Unlike those artists who put a premium on introspection and solitude, Wang likes to recline in the midst of his works to experience them in a sensory way. He also enjoys conversing with people, always hoping that his viewers will find it worthwhile to engage with the architectural spatiality of his creations.
Wang’s large installations often require collaborative efforts. For him, the process brings back childhood memories of logging in mountainous Meishan in Chiayi with his brother, a foreman at the time, and his brother’s team. It was this work experience that gave rise to Wang’s modus operandi: he first acquires the bamboo he needs and then puts together a team to collaborate on a particular piece of work.
In 1999 Wang exhibited Memory Ties, his first large-scale woven bamboo work, at the Youth Activity Center at the foot of Mt. Jiujiu in Caotun, Nantou County. For this work—whose Chinese name, Jiujiu Lianhuan (“99 interlinked rings”) alludes to the traditional “Chinese rings” puzzle (jiulianhuan—“nine interlinked rings”) and echoes the name of Mt.

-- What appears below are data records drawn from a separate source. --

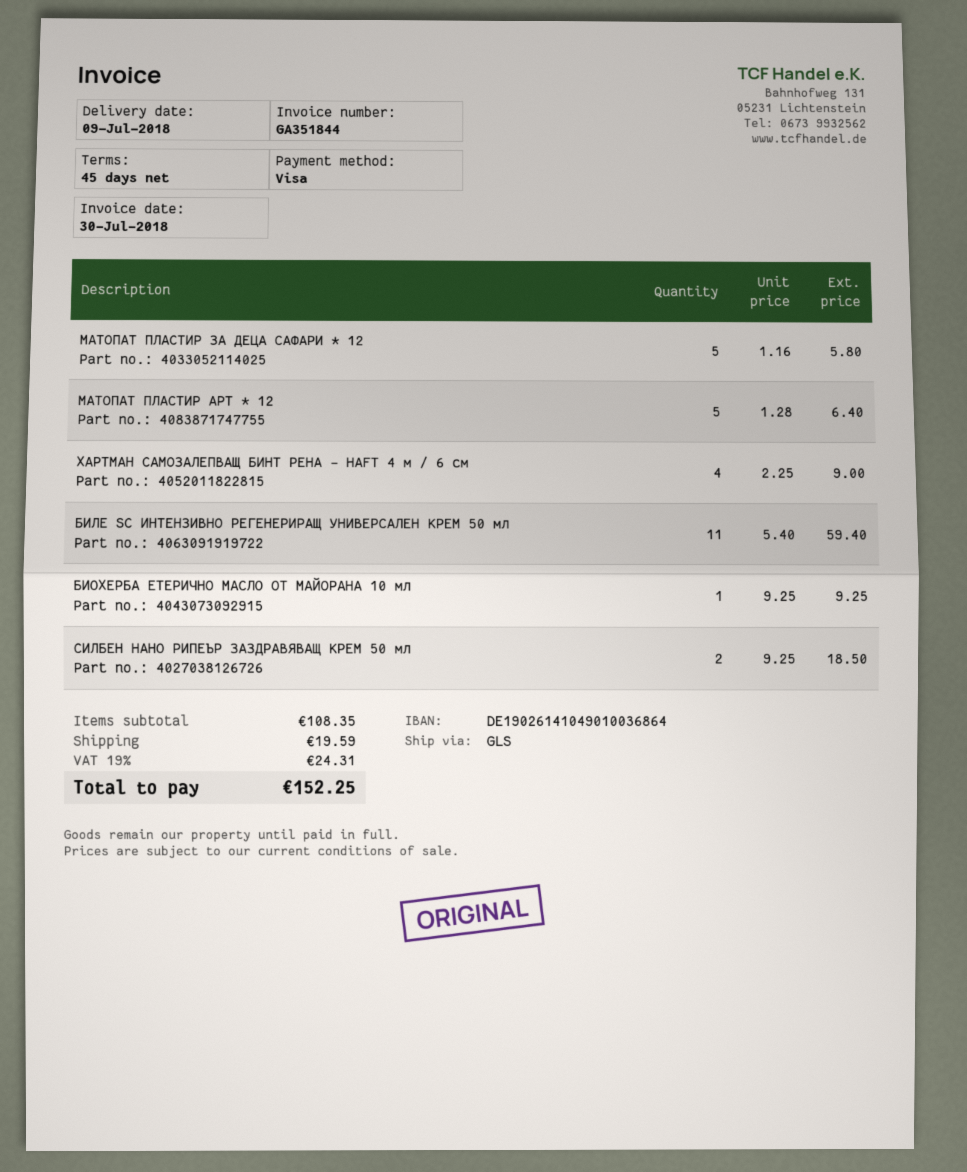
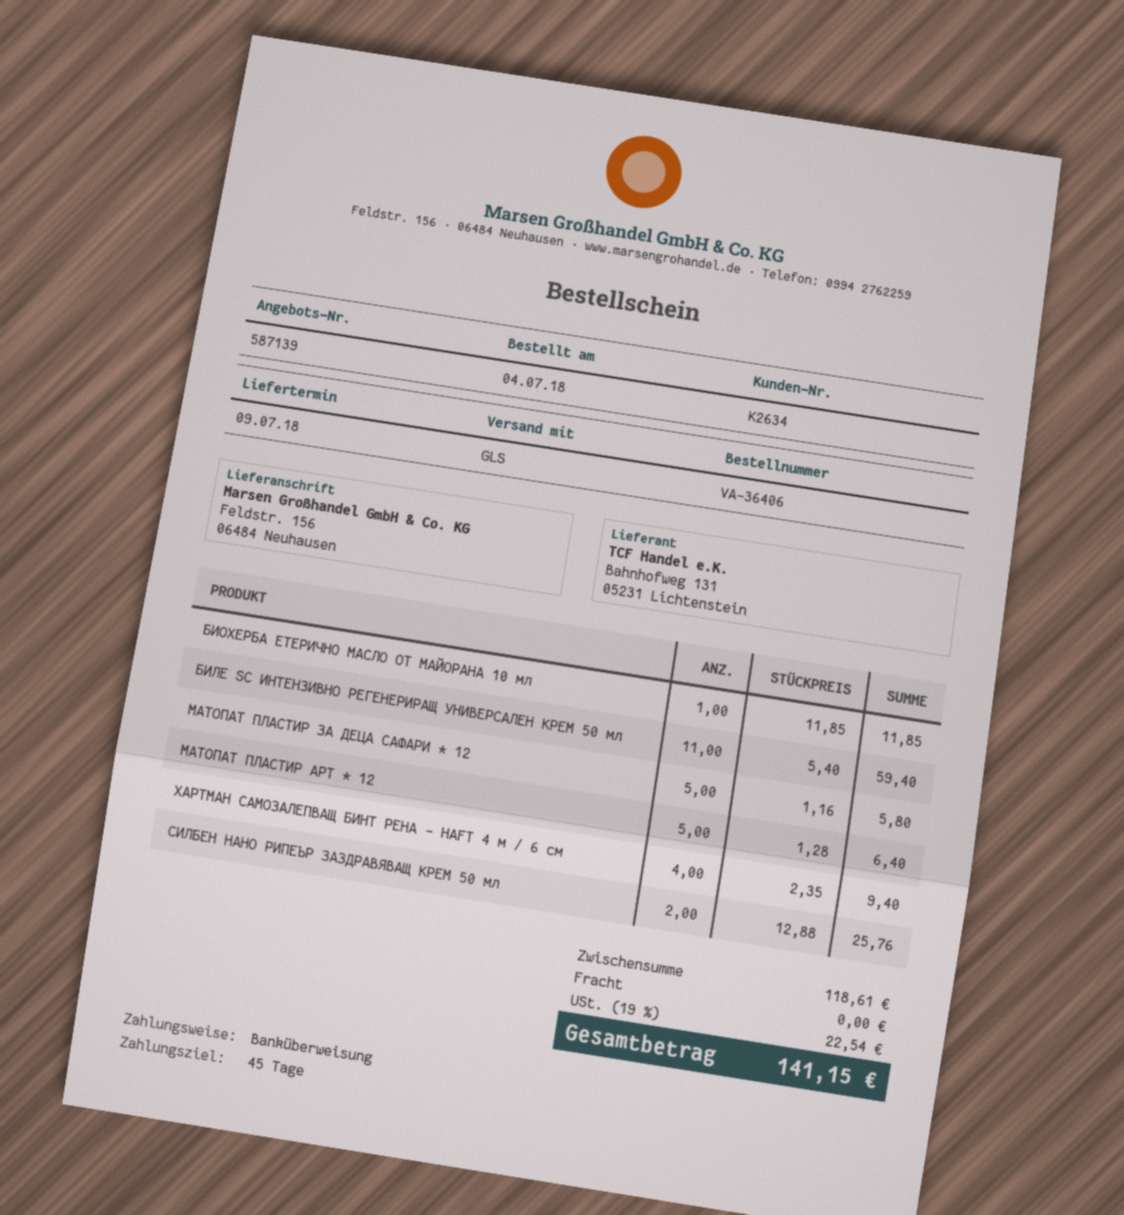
payment method: Visa -> bank transfer
ХАРТМАН САМОЗАЛЕПВАЩ БИНТ PEHA - HAFT 4 м / 6 см: 4 x 2.25 = 9.00 -> 4 x 2.35 = 9.40
БИОХЕРБА ЕТЕРИЧНО МАСЛО ОТ МАЙОРАНА 10 мл: 1 x 9.25 = 9.25 -> 1 x 11.85 = 11.85
СИЛБЕН НАНО РИПЕЪР ЗАЗДРАВЯВАЩ КРЕМ 50 мл: 2 x 9.25 = 18.50 -> 2 x 12.88 = 25.76
subtotal: 108.35 -> 118.61
shipping: 19.59 -> 0.00
tax: 19% = 24.31 -> 19% = 22.54
total: 152.25 -> 141.15

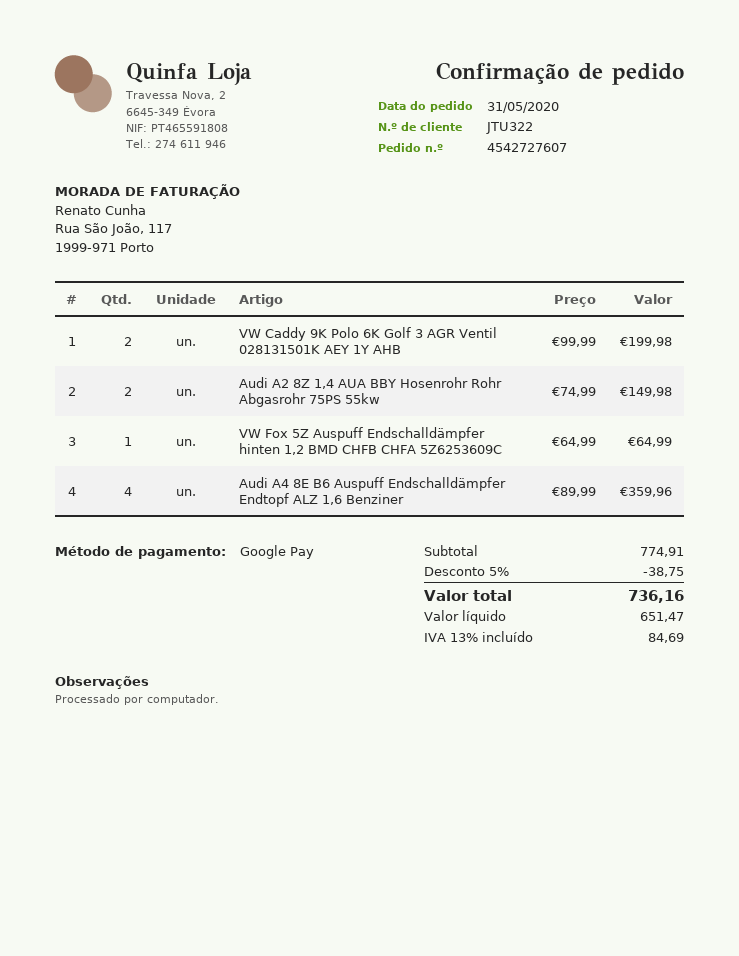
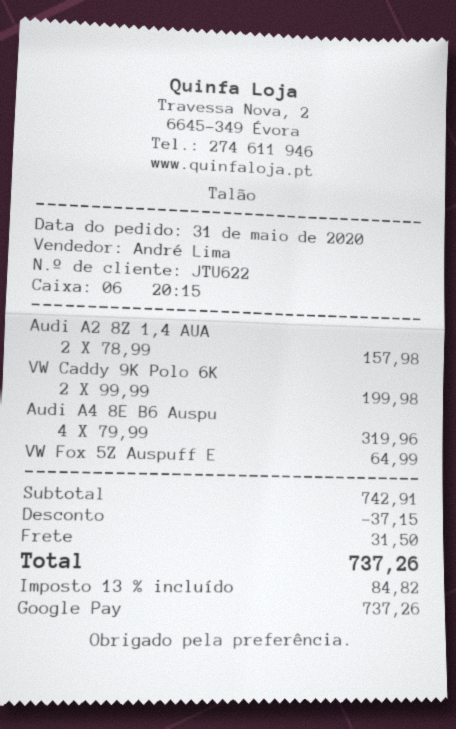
customer number: JTU322 -> JTU622
Audi A2 8Z 1,4 AUA BBY Hosenrohr Rohr Abgasrohr 75PS 55kw: 2 x 74.99 = 149.98 -> 2 x 78.99 = 157.98
Audi A4 8E B6 Auspuff Endschalldämpfer Endtopf ALZ 1,6 Benziner: 4 x 89.99 = 359.96 -> 4 x 79.99 = 319.96
subtotal: 774.91 -> 742.91
discount: 38.75 -> 37.15
shipping: none -> 31.50
tax: 13% = 84.69 -> 13% = 84.82
total: 736.16 -> 737.26

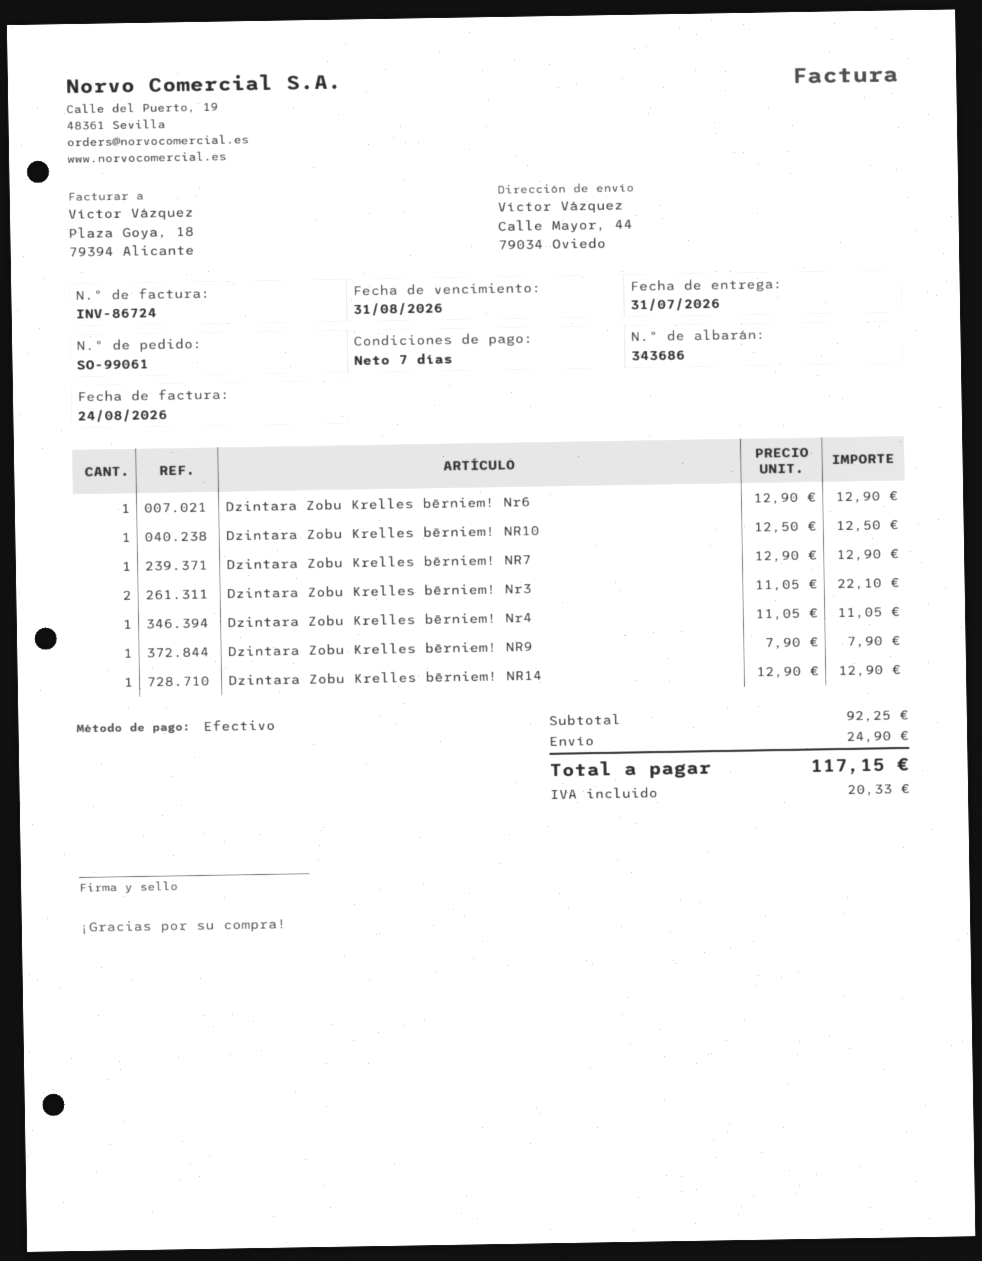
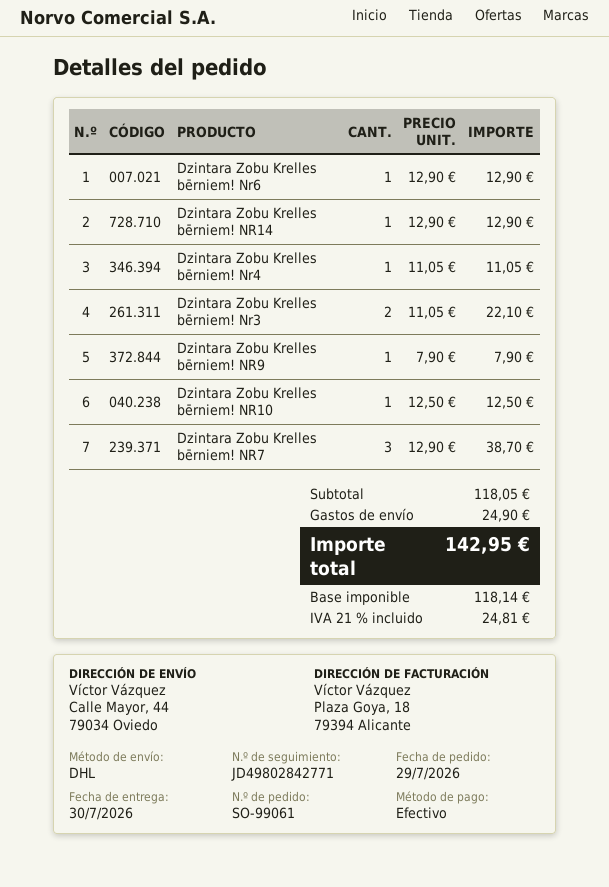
delivery date: 2026-07-31 -> 2026-07-30
Dzintara Zobu Krelles bērniem! NR7: 1 x 12.90 = 12.90 -> 3 x 12.90 = 38.70
subtotal: 92.25 -> 118.05
tax: 20.33 -> 24.81
total: 117.15 -> 142.95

Jiujiu (“99 peaks”)—Wang invited craft weavers to take part and derived his methods from the woven baskets in which indigenous people carried goods on their backs. The work laid the foundation for Wang’s enormous bamboo installations in subsequent years.
Wang Wen-chih has a longstanding interest in the experiential aspects of architectural space.
Crossing boundaries
Since then, Wang has come into his own as a craftsman known both in Taiwan and abroad for gigantic woven works. His representative pieces include House of Shodoshima, Light of Shodoshima, and Dream of Olive—created on the Japanese island of Shodoshima for the Setouchi Triennale—as well as Woven Sky, Woven Cloud, and Quandong Dream for the Woodford Folk Festival in Australia. Wang often builds his basic structures from moso bamboo, with its thick, hard stems, and then fleshes these out with makino bamboo (Phyllostachys makinoi), woven either randomly or according to preconceived patterns.
Wang tells us about his experience at the Setouchi Triennale. For his projects there, he obtained bamboo from local residents, and his team included not only his long-term collaborators from Chiayi but also volunteers from countries as far away as Brazil and Australia, and Shodoshima locals. He says that the teamwork helped ease longstanding tensions between two villages on the island. When the project was completed, everyone sat under the dome, enjoying the mountain tea and pineapple cakes he had brought from Taiwan. While previously few visitors to Shodoshima would stay for longer than a day, Wang’s installation, which was beautifully lit up at night, offered a motive for them to spend more time there.
Installations built of bamboo last for only two or three years. While some of Wang’s bamboo landmarks no longer exist, memories of them continue to warm his viewers’ hearts. Bamboo helps us transcend cultural boundaries and return to the embrace of nature.
Wang Wen-chih has taken part in the Setouchi Triennale in Japan several times. This photo shows his Light of Shodoshima, an enormous dome-shaped structure created in 2013 using some 5,000 bamboo stems. (courtesy of YYL Art Studio)
Beautifully lit up at night, Wang Wen-chih’s bamboo installations on the island of Shodoshima encouraged tourists to stay overnight. The photo shows Zero, Wang’s offering at the 2022 Setouchi Triennale. (courtesy of YYL Art Studio)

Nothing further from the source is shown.